By default provisioning is active. This means, that EVERYONE knowing my MAC adress can captutre my SNOM phones.
Today a customer of showed me how it works. I just passed him my MAC adress and he completly reconfigures my Snom phones.All my settings were overwritten including my identities. And all this without any user-interaction or user notification only by knowing my MAC adress!!!
I'm working in the IT security for many years, but havent seen something linke this before. I see this as a major SECURITY ISSUE.

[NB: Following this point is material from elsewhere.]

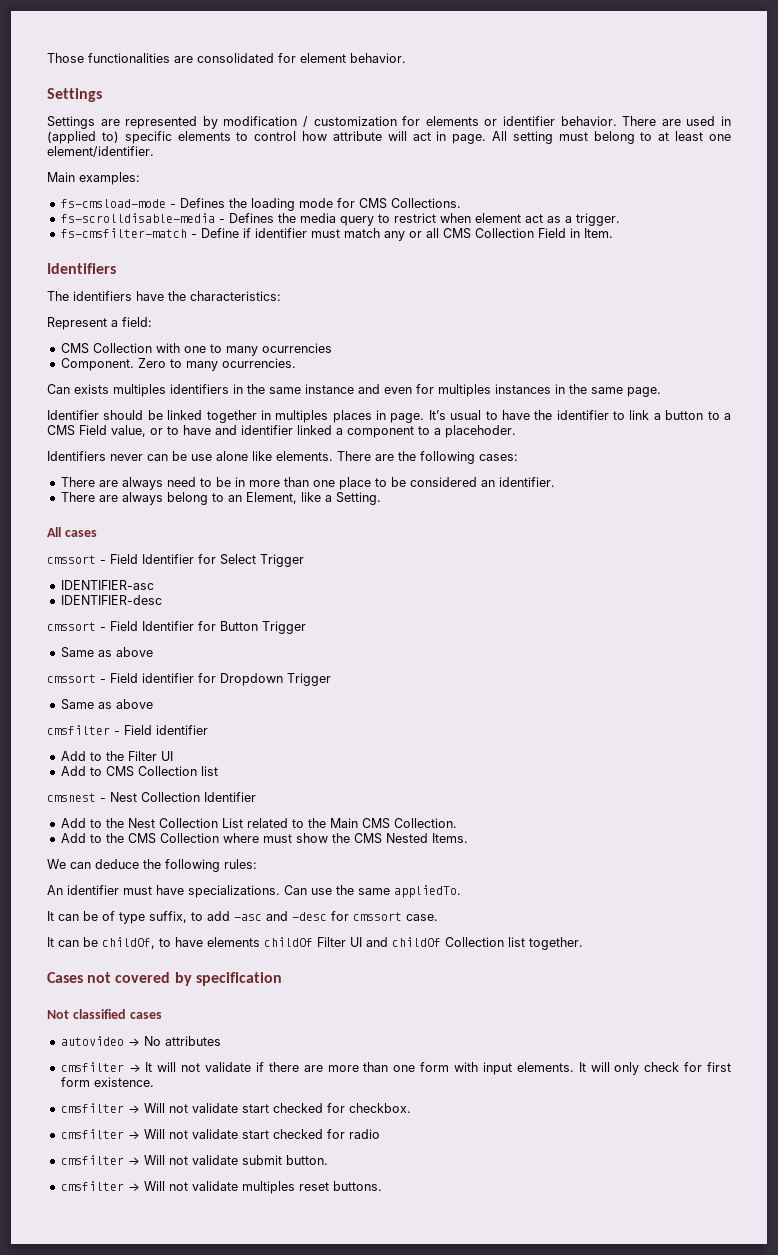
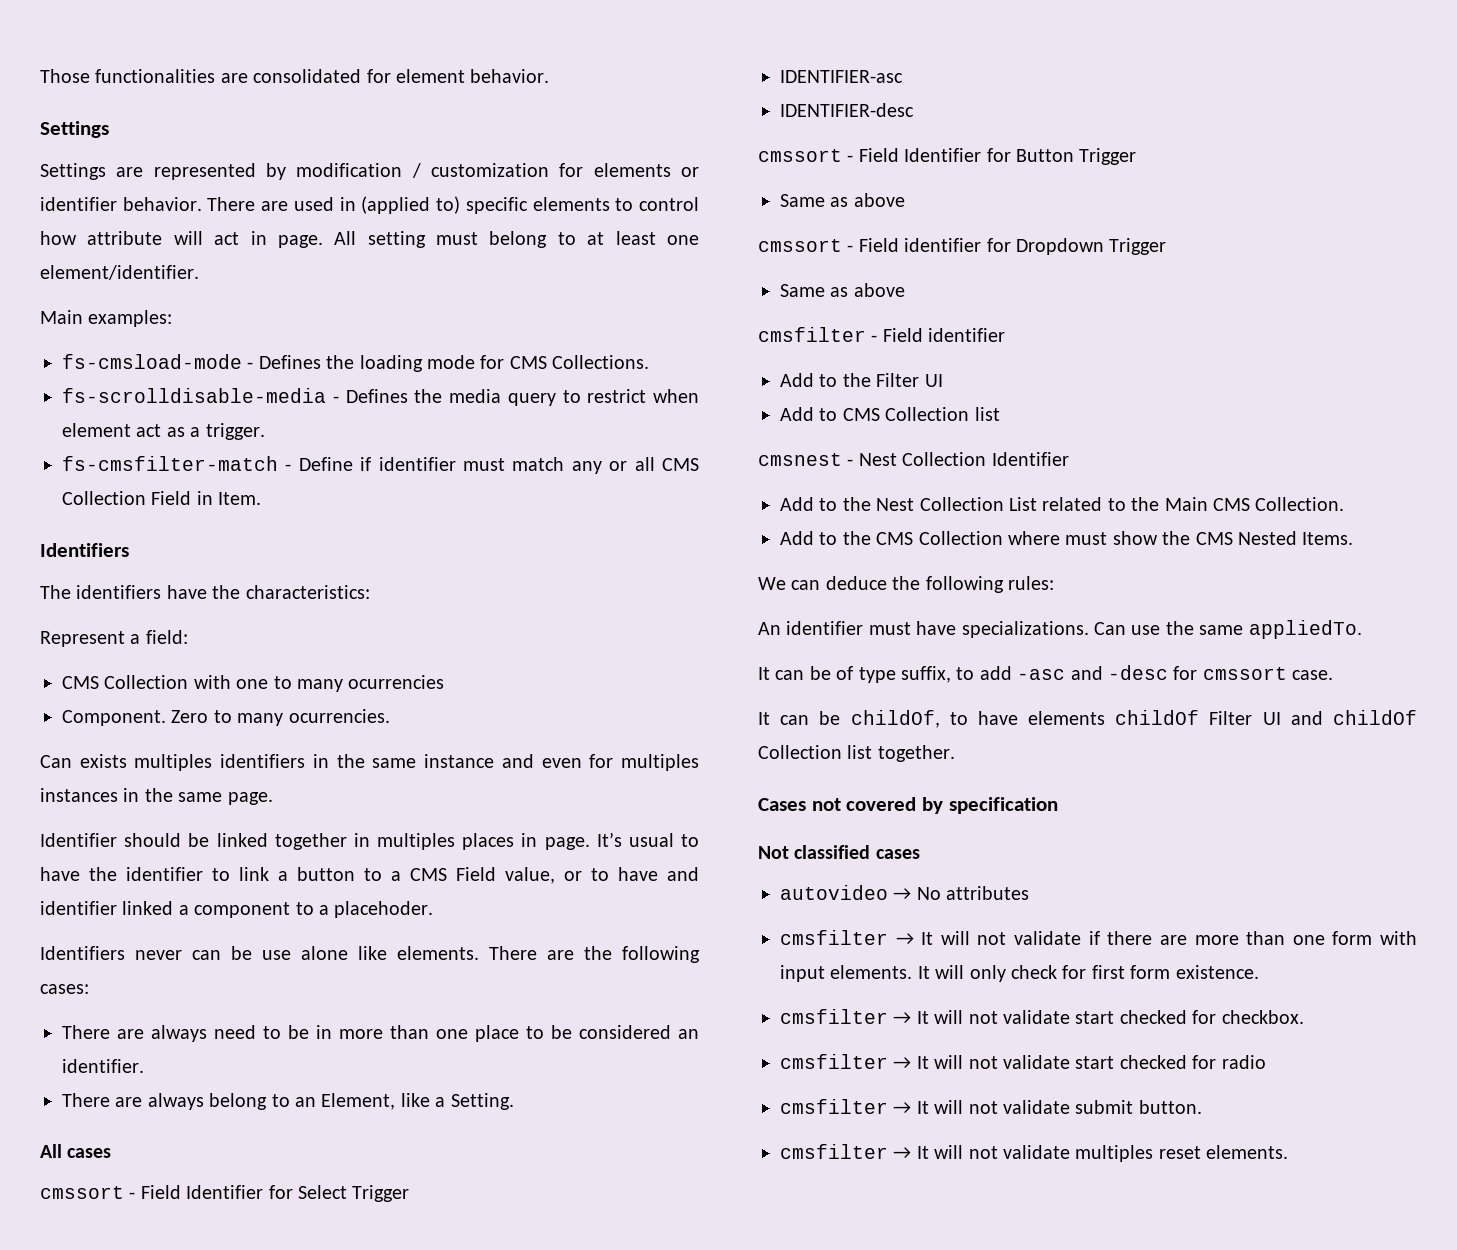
[143,1103,165,1113] Will -> [916,1010,964,1024] It will
[143,1129,165,1139] Will -> [916,1055,964,1069] It will
[143,1155,165,1165] Will -> [916,1100,964,1114] It will
[143,1181,165,1191] Will -> [916,1145,964,1159] It will
[332,1181,382,1191] buttons. -> [1206,1145,1289,1159] elements.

This is completly INACCEPTABLE. I'm expecting a detail statement from SNOM to this higly relevant security issue.
Dear k. Seybold
What do you mean with "knowing my MAC adress can captutre my SNOM phones."
Our phones support several ways for provisioning DHCP66, TR069, Redirect Server. Which option are you using?
If they are in a local network you should take care of who is accesing to it. Please explain a little bit more to clarify the situation you are describing
Also take a look into
You are able to disable provisioning options
I don't know the exact methode. He was using the crown.de configuration Interface.
The big security issue is, that provisioning is enabled by default. As a standard user you do not even imagin, that someone enables such a highly risky feature by default.
BTW: MAC security is NEVER NEVER NEVER a good way to protect IT components. There are plenty of papers showing that MAC security does not work! I have no problem if a administrator can activate provisioning at his own risk. BUT NOT BY DEFAULT !!!!
And for security reasons I want to how what data are transfered/exchanged during this "calling home sessions" . Please clarify.